EXERCISE: Return the line containing "Communication Services | 2030: -3.84 -> -8.34" and all lines after it exactly; stop at the end of the material.

▼▼▼

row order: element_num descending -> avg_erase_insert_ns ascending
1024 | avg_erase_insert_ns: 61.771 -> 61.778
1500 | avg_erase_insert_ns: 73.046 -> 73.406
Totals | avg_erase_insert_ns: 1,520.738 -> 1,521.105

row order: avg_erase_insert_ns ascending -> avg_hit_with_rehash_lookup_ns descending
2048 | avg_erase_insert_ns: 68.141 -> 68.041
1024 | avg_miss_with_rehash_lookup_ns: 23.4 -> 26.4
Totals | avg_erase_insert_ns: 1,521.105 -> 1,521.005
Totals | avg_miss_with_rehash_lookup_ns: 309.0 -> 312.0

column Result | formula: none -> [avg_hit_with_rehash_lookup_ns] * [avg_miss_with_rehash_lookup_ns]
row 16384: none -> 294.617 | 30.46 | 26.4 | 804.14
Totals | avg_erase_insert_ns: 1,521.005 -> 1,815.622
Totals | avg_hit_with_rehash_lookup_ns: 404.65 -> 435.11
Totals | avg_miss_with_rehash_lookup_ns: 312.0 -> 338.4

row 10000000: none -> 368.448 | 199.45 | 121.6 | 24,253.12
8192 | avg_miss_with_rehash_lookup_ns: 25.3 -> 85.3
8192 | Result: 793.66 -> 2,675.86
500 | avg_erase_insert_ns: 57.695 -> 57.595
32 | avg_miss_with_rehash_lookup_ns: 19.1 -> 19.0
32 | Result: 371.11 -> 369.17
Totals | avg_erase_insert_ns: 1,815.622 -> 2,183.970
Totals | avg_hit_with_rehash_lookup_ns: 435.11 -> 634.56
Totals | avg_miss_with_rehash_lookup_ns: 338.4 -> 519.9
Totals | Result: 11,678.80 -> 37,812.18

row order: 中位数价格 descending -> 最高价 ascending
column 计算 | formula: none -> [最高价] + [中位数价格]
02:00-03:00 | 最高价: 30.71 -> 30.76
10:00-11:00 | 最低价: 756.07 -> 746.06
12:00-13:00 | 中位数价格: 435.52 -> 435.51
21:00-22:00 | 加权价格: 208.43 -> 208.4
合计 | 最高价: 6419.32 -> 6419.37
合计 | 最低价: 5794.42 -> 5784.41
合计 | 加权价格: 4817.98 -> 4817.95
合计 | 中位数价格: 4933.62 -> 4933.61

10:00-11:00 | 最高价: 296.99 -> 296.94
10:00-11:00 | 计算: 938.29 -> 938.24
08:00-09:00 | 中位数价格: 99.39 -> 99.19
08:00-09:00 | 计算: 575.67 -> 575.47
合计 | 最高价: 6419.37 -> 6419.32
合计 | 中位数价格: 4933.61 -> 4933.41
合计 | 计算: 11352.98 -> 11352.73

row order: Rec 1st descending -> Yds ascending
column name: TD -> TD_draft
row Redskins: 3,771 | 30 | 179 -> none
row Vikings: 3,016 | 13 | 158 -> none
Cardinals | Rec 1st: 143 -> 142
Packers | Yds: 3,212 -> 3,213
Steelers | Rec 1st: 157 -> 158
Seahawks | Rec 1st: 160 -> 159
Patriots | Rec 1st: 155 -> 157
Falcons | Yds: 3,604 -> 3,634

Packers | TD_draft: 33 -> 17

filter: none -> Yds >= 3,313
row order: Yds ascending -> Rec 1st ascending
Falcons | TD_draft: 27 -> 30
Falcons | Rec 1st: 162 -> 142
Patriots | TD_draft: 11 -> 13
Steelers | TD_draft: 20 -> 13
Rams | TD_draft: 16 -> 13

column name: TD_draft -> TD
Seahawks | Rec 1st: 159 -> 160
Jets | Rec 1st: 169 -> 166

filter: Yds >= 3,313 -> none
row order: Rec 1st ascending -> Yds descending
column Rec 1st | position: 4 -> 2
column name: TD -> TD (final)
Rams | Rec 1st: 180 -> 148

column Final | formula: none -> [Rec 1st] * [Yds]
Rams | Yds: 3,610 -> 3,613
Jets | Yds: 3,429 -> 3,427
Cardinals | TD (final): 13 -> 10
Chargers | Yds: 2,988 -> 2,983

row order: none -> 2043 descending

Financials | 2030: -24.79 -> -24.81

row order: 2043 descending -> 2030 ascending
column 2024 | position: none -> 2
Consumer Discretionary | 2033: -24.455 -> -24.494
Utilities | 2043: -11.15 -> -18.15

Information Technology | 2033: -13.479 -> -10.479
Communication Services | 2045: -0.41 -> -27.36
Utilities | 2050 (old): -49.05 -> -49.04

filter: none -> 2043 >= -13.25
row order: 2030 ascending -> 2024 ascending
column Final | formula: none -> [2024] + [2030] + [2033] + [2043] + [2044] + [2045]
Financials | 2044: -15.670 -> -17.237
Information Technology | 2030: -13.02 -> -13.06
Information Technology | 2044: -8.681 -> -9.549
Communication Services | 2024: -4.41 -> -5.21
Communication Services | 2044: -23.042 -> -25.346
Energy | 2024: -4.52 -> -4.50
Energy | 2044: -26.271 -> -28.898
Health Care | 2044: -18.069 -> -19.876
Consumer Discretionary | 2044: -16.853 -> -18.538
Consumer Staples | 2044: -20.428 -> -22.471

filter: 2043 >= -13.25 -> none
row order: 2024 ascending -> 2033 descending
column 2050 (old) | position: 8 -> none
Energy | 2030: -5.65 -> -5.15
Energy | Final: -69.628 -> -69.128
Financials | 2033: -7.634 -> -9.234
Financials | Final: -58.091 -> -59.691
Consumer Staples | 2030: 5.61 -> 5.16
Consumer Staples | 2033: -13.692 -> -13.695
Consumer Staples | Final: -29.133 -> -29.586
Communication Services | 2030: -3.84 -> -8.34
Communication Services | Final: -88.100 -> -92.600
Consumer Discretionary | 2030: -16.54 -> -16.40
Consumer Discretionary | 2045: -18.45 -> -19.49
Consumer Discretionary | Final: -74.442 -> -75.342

▲▲▲

SOLUTION FOR THIS EXERCISE:
Communication Services | 2030: -3.84 -> -8.34
Communication Services | Final: -88.100 -> -92.600
Consumer Discretionary | 2030: -16.54 -> -16.40
Consumer Discretionary | 2045: -18.45 -> -19.49
Consumer Discretionary | Final: -74.442 -> -75.342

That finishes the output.